[HN Gopher] Show HN: SeekStorm - open-source sub-millisecond sea...
       ___________________________________________________________________
        
       Show HN: SeekStorm - open-source sub-millisecond search in Rust
        
       Author : wolfgarbe
       Score  : 102 points
       Date   : 2024-12-02 13:06 UTC (9 hours ago)
        
 (HTM) web link (github.com)
 (TXT) w3m dump (github.com)
        
       | Leoko wrote:
       | Sub-millisecond latency sounds impressive, but isn't network
       | latency going to overshadow these gains in most real-world
       | scenarios?
        
         | wolfgarbe wrote:
         | It depends on the application.
         | 
         | When using SeekStorm as a server, keeping the latency per query
         | low increases the throughput and the number of parallel queries
         | a server can handle on top of a given hardware. An efficient
         | search server can reduce the required investments in server
         | hardware.
         | 
         | In other cases, only the local search performance matters,
         | e.g., for data mining or RAG.
         | 
         | Also, it's not only about averages but also about tail
         | latencies. While network latencies dominate the average search
         | time, that is not the case for tail latencies, which in turn
         | heavily influence user satisfaction and revenue in online
         | shopping.
        
         | pornel wrote:
         | When search is cheap and quick, it's possible to improve search
         | by postprocessing search results and running more queries when
         | necessary.
         | 
         | I use Tantivy, and add refinements like: if the top result is
         | objectively a low-quality one, it's usually a query with a typo
         | finding a document with the same typo, so I run the query again
         | with fuzzy spelling. If all the top results have the same tag
         | (that isn't in the query), then I mix in results from another
         | search with the most common tag excluded. If the query is a
         | word that has multiple meanings, I can ensure that each meaning
         | is represented in the top results.
        
         | intelVISA wrote:
         | A typical server is serving more than one request at a time,
         | hopefully.
        
       | tlofreso wrote:
       | Demo = impressed.
       | 
       | How's SeekStorm's prowess in mid-cap enterprise? How hairy is the
       | ingest pipeline for sources like: decade old sharepoint sites,
       | PDFs with partial text layers, excel, email.msg files, etc...
        
         | wolfgarbe wrote:
         | Yes, integration in complex legacy systems is always
         | challenging. As a small startup, we are concentrating on core
         | search technology to make search faster and to make the most of
         | available server infrastructure. As SeekStorm is open-source,
         | system integrators can take it from there.
        
         | fiedzia wrote:
         | Same as any other full-text search solution - it's your job to
         | integrate it.
        
         | jazzyjackson wrote:
         | On that topic, can anybody chime in on state of the art PDF
         | OCR? Even if that's a multimodal LLM, I've used ChatGPT to
         | extract tabular data from images but need something I can self
         | host for proprietary data.
        
       | DonnyV wrote:
       | The fact they could only squeeze out more performance was by
       | switching to Rust from C#. Says a lot of C#. .NET Framework has
       | come a long way with performance.
        
         | neonsunset wrote:
         | I find the note unfortunate. They state 2-4x performance
         | improvement. I'm sure looking at the implementation with a
         | profiler and tactically optimizing critical paths would have
         | yielded them 2-3x as is. They could have also reached out to
         | .NET JIT team via issues or discussions on GitHub for guidance.

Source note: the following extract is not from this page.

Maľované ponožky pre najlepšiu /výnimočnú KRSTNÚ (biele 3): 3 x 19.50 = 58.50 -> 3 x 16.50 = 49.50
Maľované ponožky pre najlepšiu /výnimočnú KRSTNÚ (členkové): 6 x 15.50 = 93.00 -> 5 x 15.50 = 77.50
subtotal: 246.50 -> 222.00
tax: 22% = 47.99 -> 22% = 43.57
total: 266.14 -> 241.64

         | Especially since .NET has rich set of SIMD APIs very well
         | suited for implementing SOTA text search algorithms (and also
         | comes with many out of box, seriously, look at e.g.

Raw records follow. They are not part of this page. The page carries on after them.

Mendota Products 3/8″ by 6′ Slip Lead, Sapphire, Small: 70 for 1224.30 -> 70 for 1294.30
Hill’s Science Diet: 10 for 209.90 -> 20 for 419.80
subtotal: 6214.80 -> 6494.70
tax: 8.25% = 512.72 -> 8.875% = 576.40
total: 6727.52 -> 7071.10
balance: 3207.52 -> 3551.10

         | https://devblogs.microsoft.com/dotnet/performance-
         | improvemen...)
         | 
         | The note also states "No framework dependencies (CLR or JVM
         | virtual machines)" which isn't true either - 'dotnet publish
         | /p:PublishSingleFile=true /p:PublishTrimmed=true' gives the
         | same "dependency-less" experience. "Ahead-of-time instead of
         | just-in-time compilation" is similarly wrong - replace previous
         | args with '/p:PublishAot=true' and you get a native binary.
        
           | wolfgarbe wrote:
           | The 2-4 speed ratio was not meant to denounce C#, which is a
           | great language I loved to program in for over two decades,
           | coming from Delphi. Unfortunately, C# has not a complete SIMD
           | support. See our request to support the SSE4.2 _mm_cmpistrm
           | instruction
           | https://github.com/dotnet/runtime/discussions/63332, which we
           | required for a vectorized intersection between two sorted
           | 16-bit arrays. We did the switch from C# to Rust not light-
           | minded, as the cost of porting a fairly large codebase is
           | time-consuming. We just wanted to share our experience for
           | our specific task, not as a general statement.
        
             | neonsunset wrote:
             | Thank you. It is indeed true that .NET has some gaps in its
             | SIMD API, which might require either writing a specific
             | routine in C and pinvoking it or implementing the algorithm
             | differently.
             | 
             | Were there any other factors that contributed to the
             | decision?
             | 
             | FWIW I forwarded the issue the discussion links to
             | dotnetevolution discord server.
        
               | wolfgarbe wrote:
               | Yes. We waited long for AOT compilation to become mature,
               | to remove the need for the user to install the .Net
               | framework. But two years ago when we decided to switch,
               | we still couldn't just get the AOT compilation of our
               | codebase to work without changes (perhaps it was somehow
               | possible, but the available documentation was not very
               | verbose about this). Also, there is still a performance
               | gap. Of course, this doesn't matter for most of the
               | applications, where the completeness and consistency of
               | the framework, and the number of programmers fluent in
               | that language might matter more. But for a search server,
               | we needed to carve out every inch of performance we could
               | get. And other benchmarks seemed to echo our experience:
               | https://programming-language-benchmarks.vercel.app/rust-
               | vs-c...
        
               | neonsunset wrote:
               | That specific suite is...not the best.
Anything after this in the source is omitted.